Calculate linguistic distance between languages using WALS-style feature data.

Project description

qwals

Compute linguistic distance between languages using WALS-style feature data.

qwals calculates distance at runtime from raw CSV data. No precomputed distance matrix is required.

Citation

When using this package for research purposes, please cite the following paper as the reference:

Eronen, J., Ptaszynski, M., Wicherkiewicz, T., Borges, R., Janic, K., Liu, Z., Mahmud, T., & Masui, F. (2026). Language Models Are Polyglots: Language Similarity Predicts Cross-Lingual Transfer Learning Performance.
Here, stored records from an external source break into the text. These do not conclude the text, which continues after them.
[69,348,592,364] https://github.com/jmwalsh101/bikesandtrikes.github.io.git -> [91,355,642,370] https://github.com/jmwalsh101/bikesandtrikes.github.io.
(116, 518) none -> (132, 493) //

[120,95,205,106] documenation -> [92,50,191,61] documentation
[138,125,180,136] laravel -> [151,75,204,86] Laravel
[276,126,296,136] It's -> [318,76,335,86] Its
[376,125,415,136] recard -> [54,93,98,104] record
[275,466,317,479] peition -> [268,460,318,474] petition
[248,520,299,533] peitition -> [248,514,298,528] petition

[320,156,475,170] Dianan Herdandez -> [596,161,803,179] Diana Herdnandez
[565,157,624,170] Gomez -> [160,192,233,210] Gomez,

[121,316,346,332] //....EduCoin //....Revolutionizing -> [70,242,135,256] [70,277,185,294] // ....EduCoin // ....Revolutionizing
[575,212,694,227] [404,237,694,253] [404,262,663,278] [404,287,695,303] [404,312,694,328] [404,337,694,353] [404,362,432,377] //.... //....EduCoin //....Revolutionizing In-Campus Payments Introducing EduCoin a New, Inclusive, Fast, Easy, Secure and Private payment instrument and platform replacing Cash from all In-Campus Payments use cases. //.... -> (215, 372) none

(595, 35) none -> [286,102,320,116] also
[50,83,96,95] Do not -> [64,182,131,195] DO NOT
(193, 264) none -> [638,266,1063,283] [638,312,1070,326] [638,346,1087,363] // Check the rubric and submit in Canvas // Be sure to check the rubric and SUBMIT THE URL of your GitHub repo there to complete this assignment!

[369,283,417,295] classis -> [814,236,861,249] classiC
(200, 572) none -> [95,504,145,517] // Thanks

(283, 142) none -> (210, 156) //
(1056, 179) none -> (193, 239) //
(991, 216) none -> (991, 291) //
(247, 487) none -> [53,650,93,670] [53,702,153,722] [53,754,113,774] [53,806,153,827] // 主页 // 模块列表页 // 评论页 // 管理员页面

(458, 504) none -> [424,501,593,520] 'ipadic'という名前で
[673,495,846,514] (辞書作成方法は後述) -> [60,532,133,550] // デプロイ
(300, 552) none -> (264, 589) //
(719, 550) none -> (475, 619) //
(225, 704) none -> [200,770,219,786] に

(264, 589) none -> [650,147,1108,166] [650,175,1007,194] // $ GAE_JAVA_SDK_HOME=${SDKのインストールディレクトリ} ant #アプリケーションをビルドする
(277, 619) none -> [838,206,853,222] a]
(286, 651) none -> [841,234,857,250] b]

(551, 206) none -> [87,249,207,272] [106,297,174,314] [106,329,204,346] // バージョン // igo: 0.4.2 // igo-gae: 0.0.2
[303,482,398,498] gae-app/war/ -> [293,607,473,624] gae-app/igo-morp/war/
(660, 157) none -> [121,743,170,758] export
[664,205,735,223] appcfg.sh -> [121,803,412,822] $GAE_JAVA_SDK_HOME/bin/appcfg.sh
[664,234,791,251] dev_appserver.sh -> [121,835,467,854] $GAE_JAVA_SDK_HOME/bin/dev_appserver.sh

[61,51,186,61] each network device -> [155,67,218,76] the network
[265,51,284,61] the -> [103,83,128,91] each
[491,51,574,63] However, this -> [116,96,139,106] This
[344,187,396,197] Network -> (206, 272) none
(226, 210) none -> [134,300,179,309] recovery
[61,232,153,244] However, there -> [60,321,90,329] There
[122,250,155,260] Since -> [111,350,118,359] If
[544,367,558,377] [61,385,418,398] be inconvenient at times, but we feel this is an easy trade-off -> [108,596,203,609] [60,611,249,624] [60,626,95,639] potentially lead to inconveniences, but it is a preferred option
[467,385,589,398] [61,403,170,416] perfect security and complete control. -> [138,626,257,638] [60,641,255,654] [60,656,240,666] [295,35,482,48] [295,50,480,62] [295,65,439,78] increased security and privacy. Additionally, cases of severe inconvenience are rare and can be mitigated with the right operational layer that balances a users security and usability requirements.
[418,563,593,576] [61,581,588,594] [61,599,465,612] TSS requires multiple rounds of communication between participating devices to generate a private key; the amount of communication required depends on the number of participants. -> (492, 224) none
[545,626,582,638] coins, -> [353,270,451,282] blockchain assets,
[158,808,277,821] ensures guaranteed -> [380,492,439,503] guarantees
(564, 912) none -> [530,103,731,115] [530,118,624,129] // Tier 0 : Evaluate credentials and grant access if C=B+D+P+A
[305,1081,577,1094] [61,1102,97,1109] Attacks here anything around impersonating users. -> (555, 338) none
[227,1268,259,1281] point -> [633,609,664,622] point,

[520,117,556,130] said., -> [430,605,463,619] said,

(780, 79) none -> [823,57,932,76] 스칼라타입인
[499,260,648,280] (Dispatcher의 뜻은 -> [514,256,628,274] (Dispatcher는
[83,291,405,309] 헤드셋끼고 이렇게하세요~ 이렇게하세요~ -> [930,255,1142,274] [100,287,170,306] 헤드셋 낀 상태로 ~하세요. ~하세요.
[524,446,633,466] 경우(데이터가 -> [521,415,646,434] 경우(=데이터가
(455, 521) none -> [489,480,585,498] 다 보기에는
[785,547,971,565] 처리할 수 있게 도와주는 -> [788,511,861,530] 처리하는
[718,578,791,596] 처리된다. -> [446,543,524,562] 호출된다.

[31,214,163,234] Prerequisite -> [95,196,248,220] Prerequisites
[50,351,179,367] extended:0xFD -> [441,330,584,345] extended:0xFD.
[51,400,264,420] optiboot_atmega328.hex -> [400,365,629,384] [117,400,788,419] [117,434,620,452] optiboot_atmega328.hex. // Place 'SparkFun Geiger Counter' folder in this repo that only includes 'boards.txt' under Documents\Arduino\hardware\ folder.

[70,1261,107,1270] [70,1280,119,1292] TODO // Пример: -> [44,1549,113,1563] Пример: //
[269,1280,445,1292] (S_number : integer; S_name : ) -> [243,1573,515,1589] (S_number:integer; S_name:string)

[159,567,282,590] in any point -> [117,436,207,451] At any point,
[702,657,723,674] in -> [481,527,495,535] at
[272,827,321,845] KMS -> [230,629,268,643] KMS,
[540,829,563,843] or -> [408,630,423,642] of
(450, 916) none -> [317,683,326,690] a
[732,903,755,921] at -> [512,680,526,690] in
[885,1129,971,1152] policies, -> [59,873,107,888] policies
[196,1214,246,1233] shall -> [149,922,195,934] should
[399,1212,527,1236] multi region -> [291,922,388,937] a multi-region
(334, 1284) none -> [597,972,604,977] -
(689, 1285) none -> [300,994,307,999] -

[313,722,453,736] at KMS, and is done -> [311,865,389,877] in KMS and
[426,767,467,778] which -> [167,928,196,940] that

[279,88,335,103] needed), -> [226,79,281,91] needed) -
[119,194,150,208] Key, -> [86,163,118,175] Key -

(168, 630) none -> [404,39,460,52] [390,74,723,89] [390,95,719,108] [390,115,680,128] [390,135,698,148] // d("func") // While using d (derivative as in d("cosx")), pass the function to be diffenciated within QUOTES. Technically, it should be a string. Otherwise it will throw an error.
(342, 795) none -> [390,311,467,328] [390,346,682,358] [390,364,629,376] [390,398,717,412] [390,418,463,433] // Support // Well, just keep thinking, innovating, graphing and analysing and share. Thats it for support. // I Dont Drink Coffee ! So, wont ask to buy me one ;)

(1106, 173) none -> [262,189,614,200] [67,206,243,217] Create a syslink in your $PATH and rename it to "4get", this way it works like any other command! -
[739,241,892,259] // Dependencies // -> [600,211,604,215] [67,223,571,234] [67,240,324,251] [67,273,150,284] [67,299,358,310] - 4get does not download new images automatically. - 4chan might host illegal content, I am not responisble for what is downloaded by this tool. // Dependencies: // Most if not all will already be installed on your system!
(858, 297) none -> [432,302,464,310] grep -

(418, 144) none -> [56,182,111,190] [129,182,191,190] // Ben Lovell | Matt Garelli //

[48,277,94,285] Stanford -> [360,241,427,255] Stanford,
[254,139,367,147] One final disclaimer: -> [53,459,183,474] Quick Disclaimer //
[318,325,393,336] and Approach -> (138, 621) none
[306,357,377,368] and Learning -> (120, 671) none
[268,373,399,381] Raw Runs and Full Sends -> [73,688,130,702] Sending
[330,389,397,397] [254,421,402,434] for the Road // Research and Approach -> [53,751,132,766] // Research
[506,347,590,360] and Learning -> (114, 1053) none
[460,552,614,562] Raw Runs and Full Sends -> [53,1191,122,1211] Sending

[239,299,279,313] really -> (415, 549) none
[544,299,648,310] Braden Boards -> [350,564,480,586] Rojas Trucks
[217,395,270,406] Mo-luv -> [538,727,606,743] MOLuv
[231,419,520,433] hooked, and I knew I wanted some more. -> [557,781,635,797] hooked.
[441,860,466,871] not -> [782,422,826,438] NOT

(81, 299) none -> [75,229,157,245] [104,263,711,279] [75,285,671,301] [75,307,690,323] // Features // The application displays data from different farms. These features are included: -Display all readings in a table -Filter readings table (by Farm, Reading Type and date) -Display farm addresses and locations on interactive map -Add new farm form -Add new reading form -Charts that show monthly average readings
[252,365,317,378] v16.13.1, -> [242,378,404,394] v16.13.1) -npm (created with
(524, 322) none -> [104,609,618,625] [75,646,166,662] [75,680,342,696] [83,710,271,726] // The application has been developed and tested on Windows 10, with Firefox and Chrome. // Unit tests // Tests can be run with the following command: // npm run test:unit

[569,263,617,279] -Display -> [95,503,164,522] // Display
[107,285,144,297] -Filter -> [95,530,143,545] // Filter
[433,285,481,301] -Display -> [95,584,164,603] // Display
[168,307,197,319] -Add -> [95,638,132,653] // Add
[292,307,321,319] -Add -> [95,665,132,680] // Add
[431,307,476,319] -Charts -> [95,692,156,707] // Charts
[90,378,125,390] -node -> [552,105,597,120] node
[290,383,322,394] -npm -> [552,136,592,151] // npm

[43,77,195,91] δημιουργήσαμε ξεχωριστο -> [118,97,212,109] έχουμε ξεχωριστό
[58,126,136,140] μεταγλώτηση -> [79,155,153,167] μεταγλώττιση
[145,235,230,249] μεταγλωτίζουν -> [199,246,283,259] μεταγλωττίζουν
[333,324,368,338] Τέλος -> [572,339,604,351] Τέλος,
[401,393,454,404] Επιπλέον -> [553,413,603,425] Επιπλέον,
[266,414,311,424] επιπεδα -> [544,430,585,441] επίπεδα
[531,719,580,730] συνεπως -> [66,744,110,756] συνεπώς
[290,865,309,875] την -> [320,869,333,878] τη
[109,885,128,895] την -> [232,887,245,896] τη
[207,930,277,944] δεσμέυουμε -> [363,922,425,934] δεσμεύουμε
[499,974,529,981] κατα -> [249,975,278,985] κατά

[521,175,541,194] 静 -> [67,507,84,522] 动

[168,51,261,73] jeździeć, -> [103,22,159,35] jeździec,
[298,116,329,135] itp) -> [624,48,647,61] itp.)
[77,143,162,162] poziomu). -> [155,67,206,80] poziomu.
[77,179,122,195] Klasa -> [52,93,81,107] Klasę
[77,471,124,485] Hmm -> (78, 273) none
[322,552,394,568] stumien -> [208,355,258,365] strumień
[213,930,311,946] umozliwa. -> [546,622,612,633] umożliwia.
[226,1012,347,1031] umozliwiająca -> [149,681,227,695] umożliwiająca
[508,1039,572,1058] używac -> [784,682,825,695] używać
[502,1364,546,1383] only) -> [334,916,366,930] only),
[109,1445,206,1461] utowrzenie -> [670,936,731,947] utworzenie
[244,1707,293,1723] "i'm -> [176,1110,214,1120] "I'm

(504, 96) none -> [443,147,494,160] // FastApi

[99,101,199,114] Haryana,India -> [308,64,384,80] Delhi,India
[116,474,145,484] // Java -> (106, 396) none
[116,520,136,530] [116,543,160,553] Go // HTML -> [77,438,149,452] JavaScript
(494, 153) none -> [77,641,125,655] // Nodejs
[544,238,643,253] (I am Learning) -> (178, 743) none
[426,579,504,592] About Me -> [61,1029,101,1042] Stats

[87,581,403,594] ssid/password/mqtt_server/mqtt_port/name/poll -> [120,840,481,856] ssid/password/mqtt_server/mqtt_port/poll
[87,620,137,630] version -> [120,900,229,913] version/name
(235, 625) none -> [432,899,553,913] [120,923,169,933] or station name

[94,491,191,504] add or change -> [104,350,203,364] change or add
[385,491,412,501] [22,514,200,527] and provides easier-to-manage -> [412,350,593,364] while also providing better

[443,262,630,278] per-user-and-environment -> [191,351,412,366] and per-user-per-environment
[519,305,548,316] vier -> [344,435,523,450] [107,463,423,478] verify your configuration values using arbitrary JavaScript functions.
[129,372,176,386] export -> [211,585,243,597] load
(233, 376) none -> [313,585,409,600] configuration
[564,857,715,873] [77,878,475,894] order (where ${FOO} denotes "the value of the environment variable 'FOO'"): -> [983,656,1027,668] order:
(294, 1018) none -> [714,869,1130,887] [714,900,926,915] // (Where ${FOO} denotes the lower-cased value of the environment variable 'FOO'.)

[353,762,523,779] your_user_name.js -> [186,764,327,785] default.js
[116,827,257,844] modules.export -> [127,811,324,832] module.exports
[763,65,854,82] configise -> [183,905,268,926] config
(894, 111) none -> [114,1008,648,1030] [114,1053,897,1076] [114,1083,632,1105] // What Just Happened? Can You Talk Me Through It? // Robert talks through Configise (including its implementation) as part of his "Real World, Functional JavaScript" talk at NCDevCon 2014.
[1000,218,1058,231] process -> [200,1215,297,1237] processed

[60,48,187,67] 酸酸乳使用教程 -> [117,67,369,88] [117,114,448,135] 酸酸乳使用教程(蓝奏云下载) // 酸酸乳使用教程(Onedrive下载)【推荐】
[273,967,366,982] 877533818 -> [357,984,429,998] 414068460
Machine Learning and Knowledge Extraction, 8(3), 65. https://doi.org/10.3390/make8030065

@article{eronen2026language,
  title={Language Models Are Polyglots: Language Similarity Predicts Cross-Lingual Transfer Learning Performance},
  author={Eronen, Juuso and Ptaszynski, Michal and Wicherkiewicz, Tomasz and Borges, Robert and Janic, Katarzyna and Liu, Zhenzhen and Mahmud, Tanjim and Masui, Fumito},
  journal={Machine Learning and Knowledge Extraction},
  volume={8},
  number={3},
  pages={65},
  year={2026},
  publisher={MDPI}
}

Features

  • Runtime distance calculation, all hot paths in vectorised NumPy
  • Two methods: ordinal and onehot
  • Uses WALS_feature_order.csv for ordered feature values
  • Cleans commas and whitespace before matching values
  • Returns optional per-feature details and per-distance coverage
  • Pairwise distance matrices, plus one-vs-many and "N nearest neighbours" helpers
  • Per-feature weights for emphasising phonology, morphology, syntax, etc.
  • Task-specific feature presets from the qWALS paper (Appendix A) — dep, ner, sentiment, abusive
  • Leave-one-feature-out optimiser — replicates the paper's −0.99 DEP correlation
  • explain_distance() — per-feature contribution breakdown ("transparent vs lang2vec")
  • Bootstrap confidence intervals for distances on sparsely-attested pairs
  • suggest_transfer_source() — rank source-language candidates for cross-lingual transfer
  • Heatmap and dendrogram plotting (matplotlib + scipy, optional via [viz] extra)
  • Feature-set introspection (features_for, shared_features, coverage_for)
  • Disk-cached precomputed matrices — second-and-later inits in ~7 ms
  • Accepts language names, ISO 639-1 codes (pl, en), and WALS Language_ID codes (pol, eng) interchangeably — case-insensitive
  • Built-in CLI: python -m qwals compare pl en (or qwals compare pl en after install)

Installation

Minimal install (NumPy only — needed for distance, feature_distance, similarity):

pip install .

With pandas (needed for pairwise_matrix, save_pairwise_matrix, and distance(..., return_details=True)):

pip install ".[reports]"

Development install:

pip install -e ".[dev]"

Required input files

wals-data.csv

Must contain these columns:

Language_name
Parameter_name
Value

WALS_feature_order.csv

Must contain these columns:

NAME
VALUES IN ORDER

Example:

NAME,VALUES IN ORDER
Consonant-Vowel Ratio,"Low,Moderately low,Average,Moderately high,High"

Quick usage

from qwals import QwalsCalculator

calc = QwalsCalculator(
    "wals-data.csv",
    "WALS_feature_order.csv",
)

d = calc.distance("English", "Japanese", method="ordinal")
print(d)

Methods

Ordinal

The ordinal method uses the value order from VALUES IN ORDER.

Formula:

abs(index1 - index2) / (number_of_values - 1)

Onehot

The onehot method only checks exact matches:

same value      -> 0
different value -> 1

Details output

result = calc.distance(
    "English",
    "Japanese",
    method="ordinal",
    return_details=True,
)

print(result["distance"])
print(result["features_used"])
print(result["details"])

Folder-based loading

calc = QwalsCalculator.from_folder("data/")

N nearest neighbours

nearest(language, n=10, method="ordinal", min_shared=None) returns the n languages closest to the target as a list of (name, distance) tuples, sorted ascending. It runs as a single vectorised one-vs-all pass — typically a couple of milliseconds on the full WALS dataset.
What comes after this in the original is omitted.